Cyrus is instantly on his feet as well, followed by Dorian and Malachi. “Stay,” Cyrus growls at them. “I need you two to be here in case anything happens.”
Without another backward glance, Cyrus and I follow Gunter.
We’re more silent on foot than in a vehicle. We’re less noticeable creeping through the woods than in the helicopter. So, across the valley we dart, cutting around the stationed army. Through the canyon, off the road in the trees we race.
Gunter leads us along a mountain ridge, and off in the distance, I can see dim, glowing lights.
We round the ridge, and a rocky outcropping juts through the trees, providing the perfect overlook of the smaller valley. The village so tiny I can hardly call it that. It consists only of an inn, a gas station, a postal office, and the airport. There are only a dozen homes here, and every one of those occupants is employed in the businesses they’re surrounded by.
My eyes widen. My heart wants to stop.
There are so many bodies down below. Not one hundred, not two. There has to be at least three hundred of them down there.
They mill about the street, the main one that cuts through the heart of the village. They wander in and out of the homes, the businesses.
I see a human woman down there, limp and slack in a man’s arms as he drinks her blood. He passes her onto a woman, who drinks deeply. From the paleness of the human woman’s skin, I know there won’t be any recovering from how much they’ve taken.
As I look around, I realize there is more than one human being passed around. I can see five others from here.
I can only imagine the others are dead already.
They’ve taken over the entire village, and wiped out the human population.
“Any eyes on Lorenzo?” I whisper, barely audible to even my own ears.
Gunter shakes his head. “We have our best snipers watching the area. They all know what he looks like. At the first sight of him, they’ve been ordered to take him out.”
My eyes search the crowd, looking for any signs of the man with the dark hair and features, and golden-jade eyes. He’s nowhere to be seen. But as I search, looking over all those half-siblings of mine, I realize something.
“That has to be more than three hundred individuals down there,” I say. “Doesn’t…doesn’t that look like more than three hundred?”
The two of them are quiet for a good thirty seconds as they try to mentally calculate.
While I wait for their conclusion, my eyes whip to the right when a flash of light drops from the sky.
A plane dips toward the airport that isn’t visible from this vantage point.
No one travels into this airport unless they’re somehow connected to Roter Himmel.
“You’re right,” Cyrus says. “My rough estimate is closer to 380.”
I look back at the crowd, and my blood feels cold. “Lorenzo told me he has 308 children from around the world.
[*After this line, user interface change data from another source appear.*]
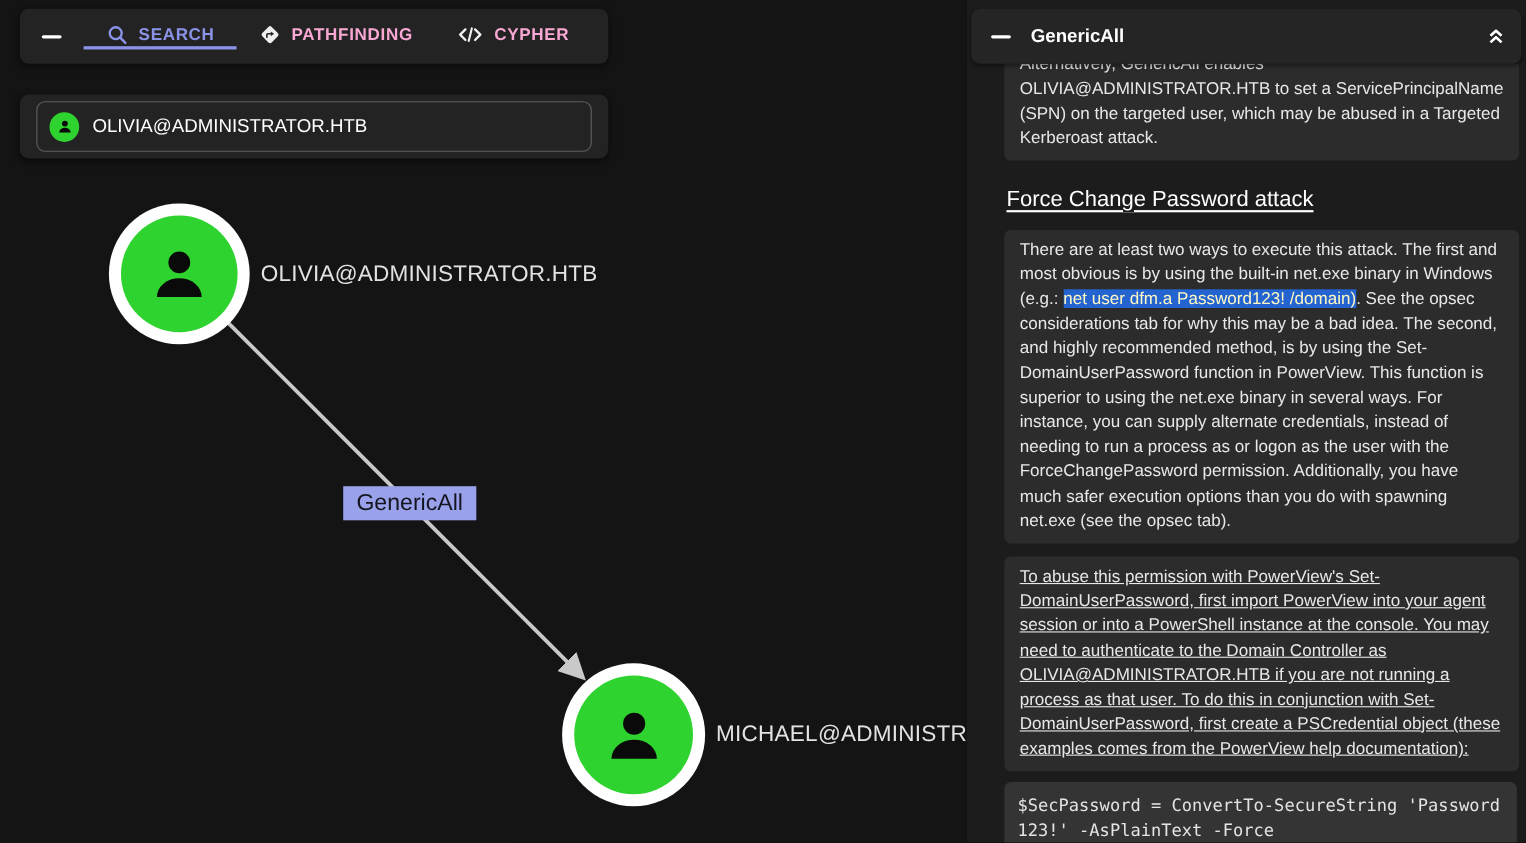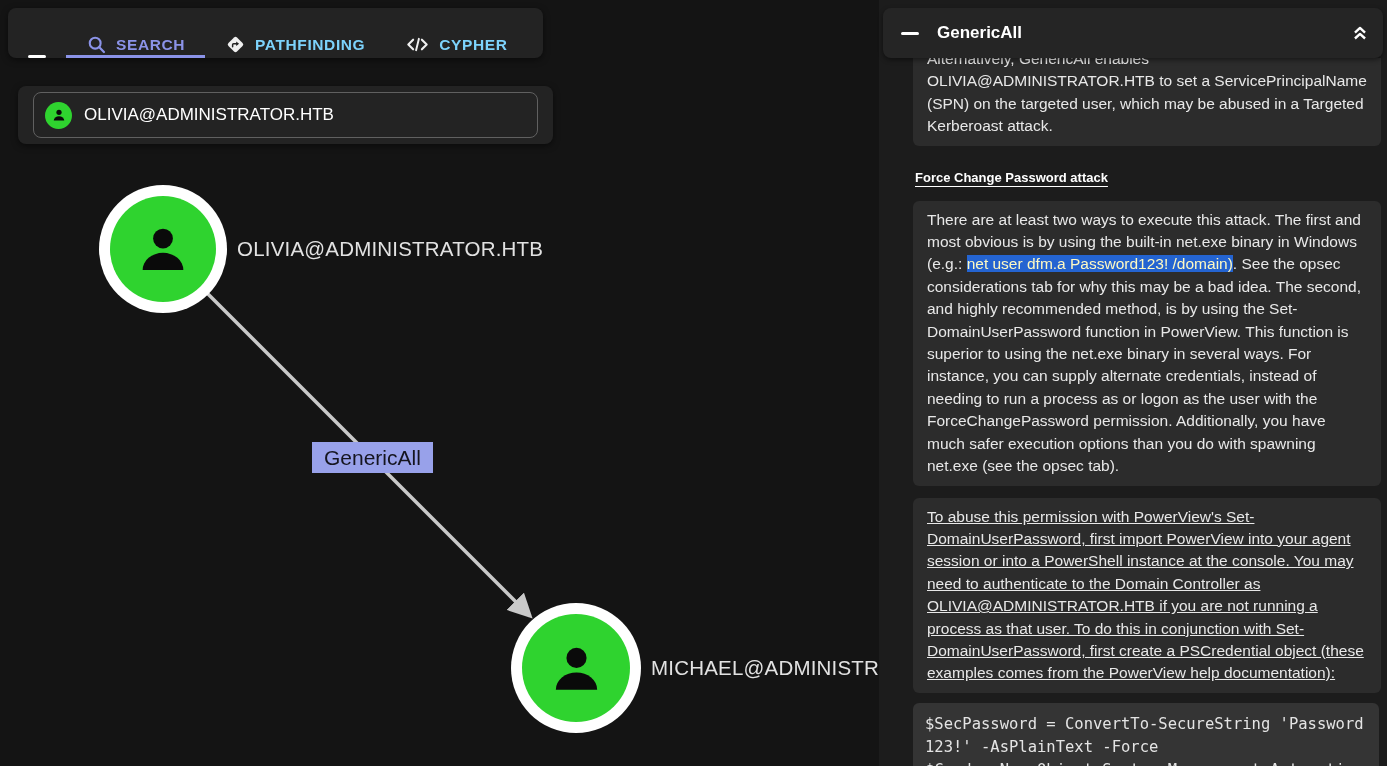"SEARCH" .tab-card { align-items: flex-end -> center; left: 8px -> 18px }
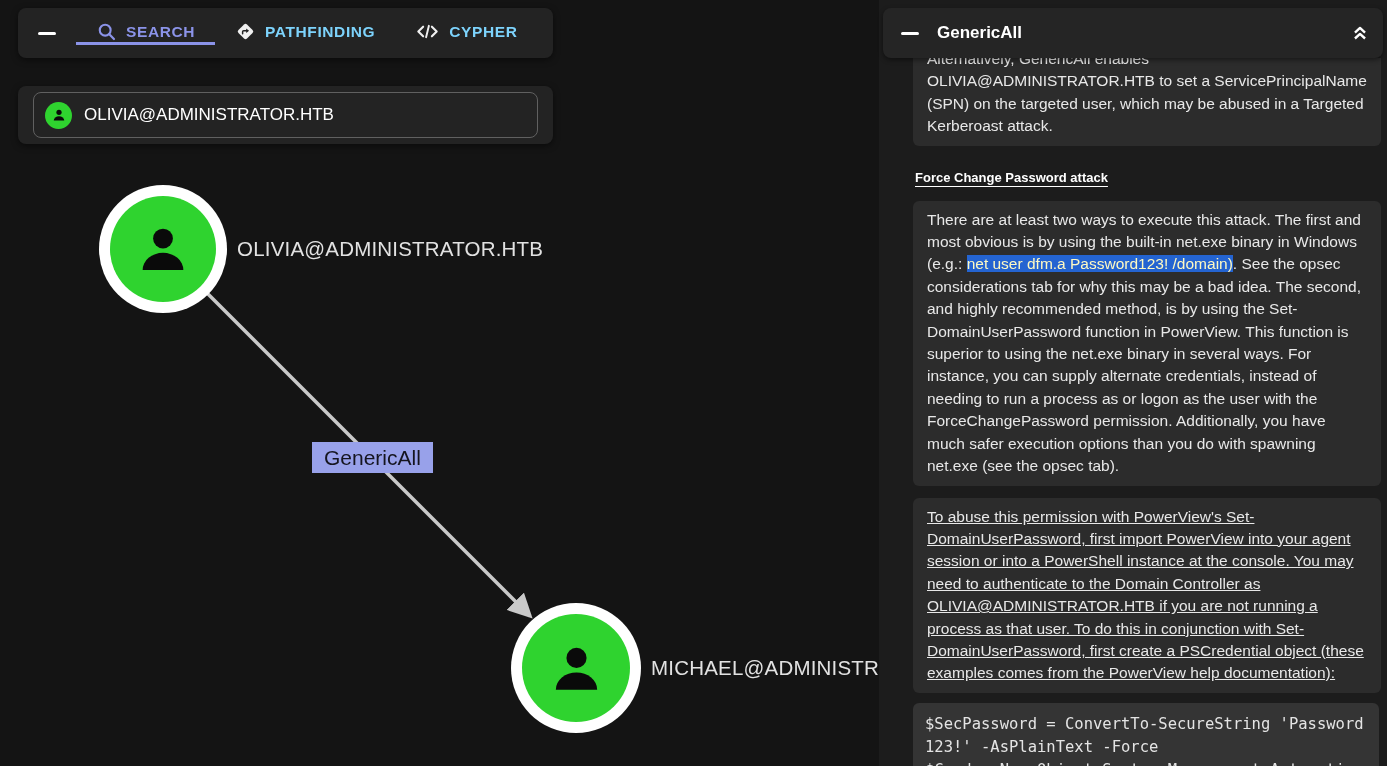"PATHFINDING" .tab { color: #7dd3fc -> #f9a8d4 }
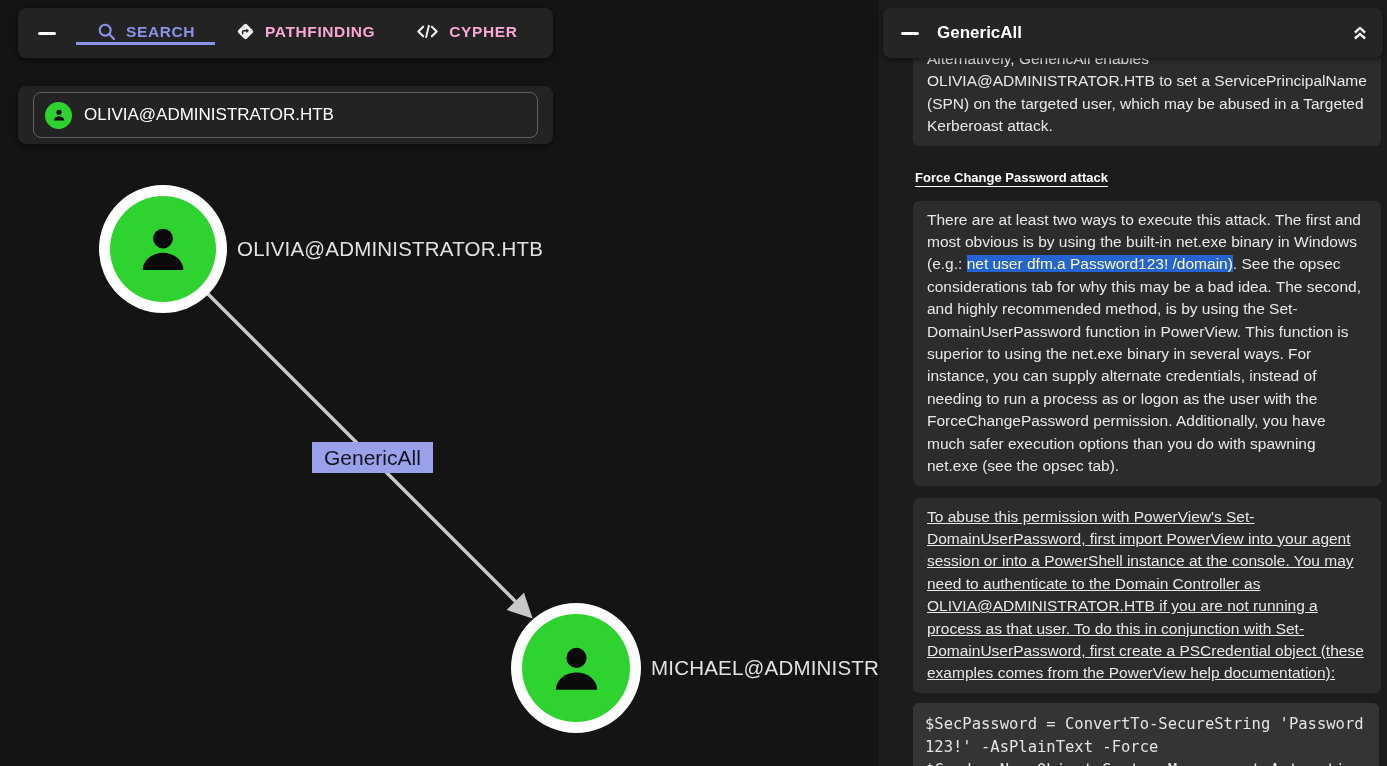"Force Change Password attack" .section-heading { font-size: 13px -> 20px; font-weight: 700 -> 400 }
We’ve killed twelve of them already. There’s the thirty-two Royals who betrayed us. But who…who are the others?”
More lights above us draw my eyes up. I see another airplane circling the valley, beginning its descent.
“Who the hell is coming?” I hiss. My heart is pounding and my brain is screaming a million miles an hour.
“Perhaps Lorenzo lied about how many children he has,” Gunter suggests.
My nerves are strung out. I’m ready to snap at any moment. And hopefully when I blow, I take every one of them out with me.
“Come on,” I say quietly as I slink back into the trees. “We need to see what’s going on at that airport.”
We’re incredibly careful. We slip behind trees. We melt into the shadows of the night. I take to the branches. I don’t even breathe as we slip around the town’s edges and head to the outskirts where the airport is located.
The three of us take position beside a hangar, silently slipping along the edge of the metal building, until the airstrip comes into view.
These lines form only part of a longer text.